Other newcomers include the Galerie Gabriel & Guillaume, whose booth will juxtapose a contemporary ‘Cornette’ floor lamp by the Lebanese-based Maria Group and Spock Design with vintage items such as a 1950s sofa by José Zanine Caldas and a Jean Royère ‘Cœur’ armchair.
The up-and-coming Parisian Galerie Scène Ouverte, whose energetic owner Laurence Bonnel takes a particular interest in the work of young designers states, “Stylistically, I like things that are quite pure and where materials are really celebrated.” On her stand, visitors will be able to check out a ceramic shelving system by Rino Claessens, a polished aluminium armchair by Léa Mestres, a 1.5-metre pendant lamp made using salvaged leather by Caroline Venet of StudioFoam, and a bronze bench by Chilean designer Abel Cárcamo.

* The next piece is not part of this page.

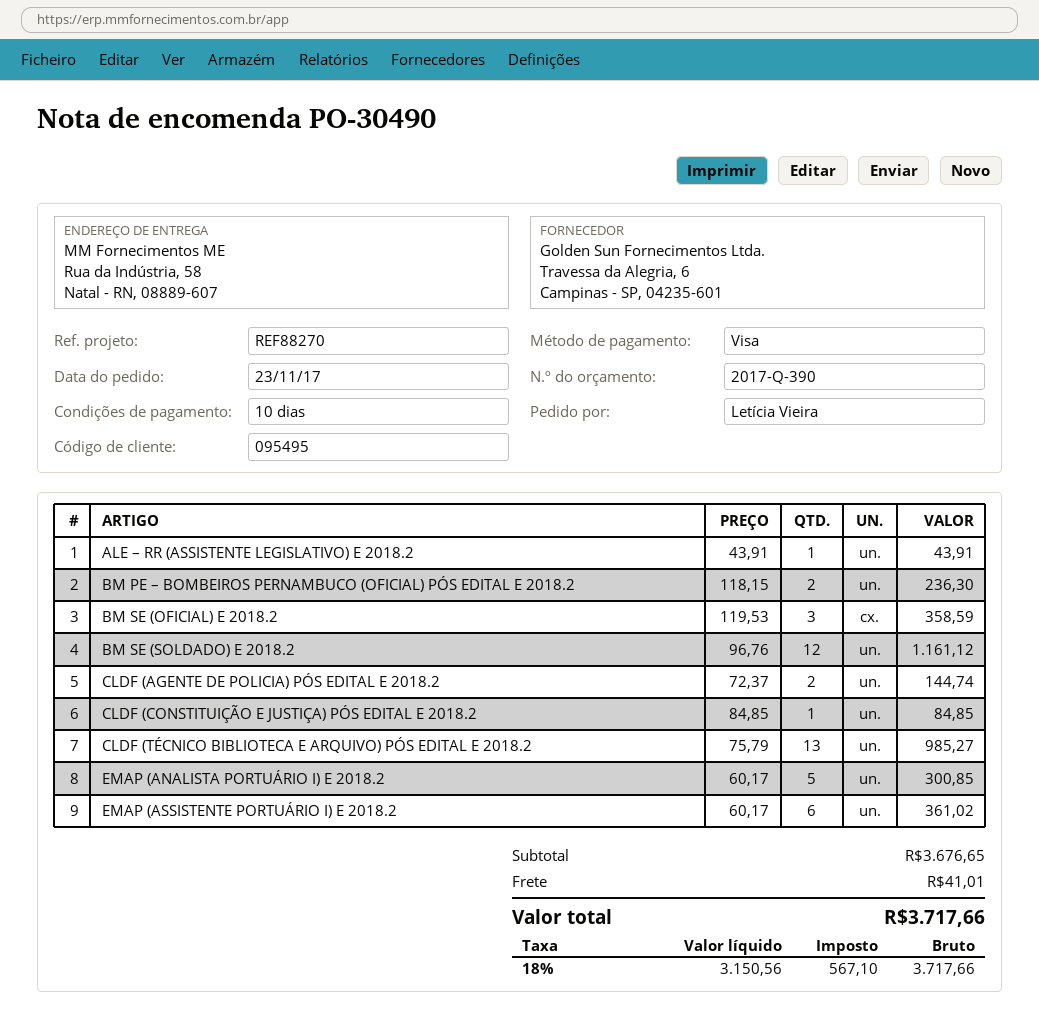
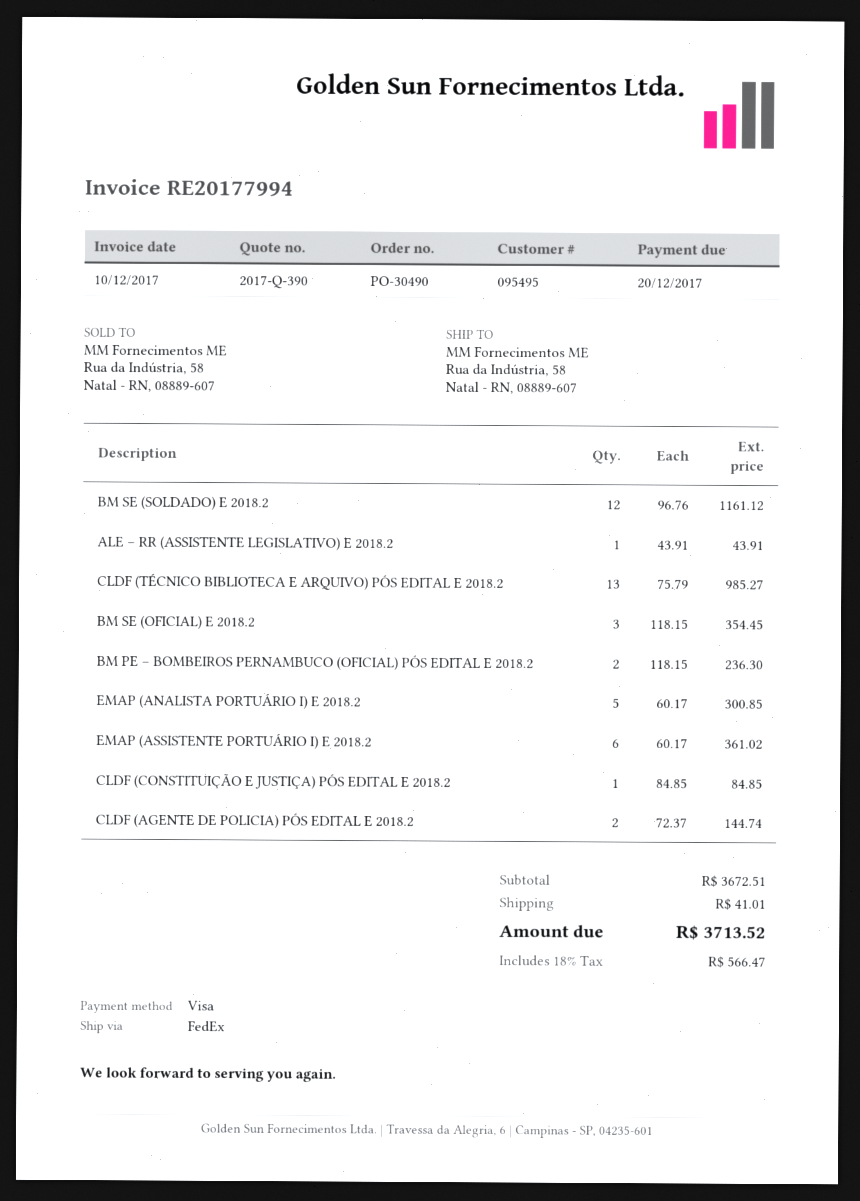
BM SE (OFICIAL) E 2018.2: 3 x 119.53 = 358.59 -> 3 x 118.15 = 354.45
subtotal: 3676.65 -> 3672.51
tax: 18% = 567.10 -> 18% = 566.47
total: 3717.66 -> 3713.52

One dealer returning to PAD London after something of a hiatus is the New York-based Cristina Grajales. The last time she took part was in 2012. “We felt it was time to go back to London and be part of the scene there, which is very vibrant,” she explains. Her booth will be centred on two striking new cabinets created by the Paris-based designer Christophe Côme, one made from blue agate, the other using faceted slabs of purple lava stone.

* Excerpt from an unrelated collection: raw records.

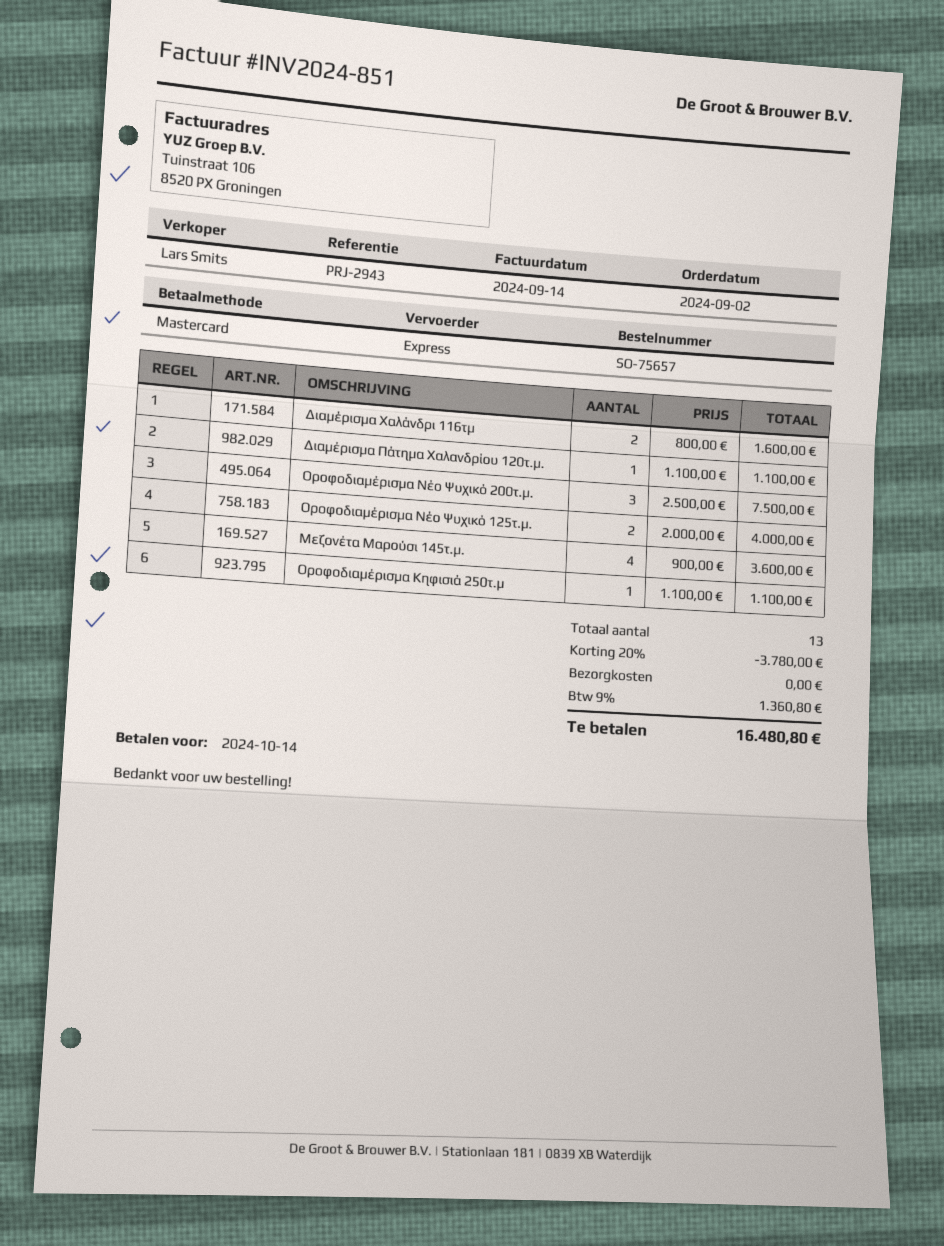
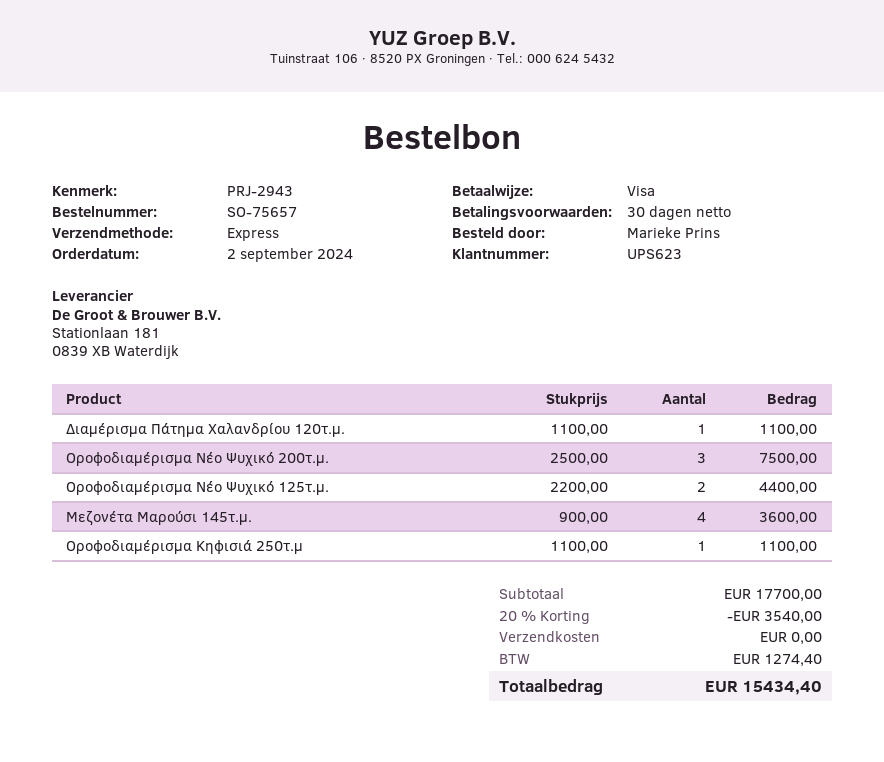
payment method: Mastercard -> Visa
Διαμέρισμα Χαλάνδρι 116τμ: 2 x 800.00 = 1600.00 -> none
Οροφοδιαμέρισμα Νέο Ψυχικό 125τ.μ.: 2 x 2000.00 = 4000.00 -> 2 x 2200.00 = 4400.00
discount: 20% = 3780.00 -> 20% = 3540.00
tax: 1360.80 -> 1274.40
total: 16480.80 -> 15434.40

Grajales is only one of numerous dealers, who were confronted by new-born complications served up by Brexit. Until just two weeks ago, she wasn’t even certain whether she’d be able to deliver Côme’s cabinets to Berkeley Square. “We contacted 20 transport companies and they all said ‘No’,” she explains. “We were having a nervous breakdown. Finally, we found somebody who accepted.”
Transport troubles aside, PAD London retains an incredible appeal. The general consensus is that previous editions have been more dynamic and more international than its Paris counterpart. “It has an extraordinary reputation with both collectors and dealers,” states Bonnel. “I’ve never known a gallery that was not happy with the result.”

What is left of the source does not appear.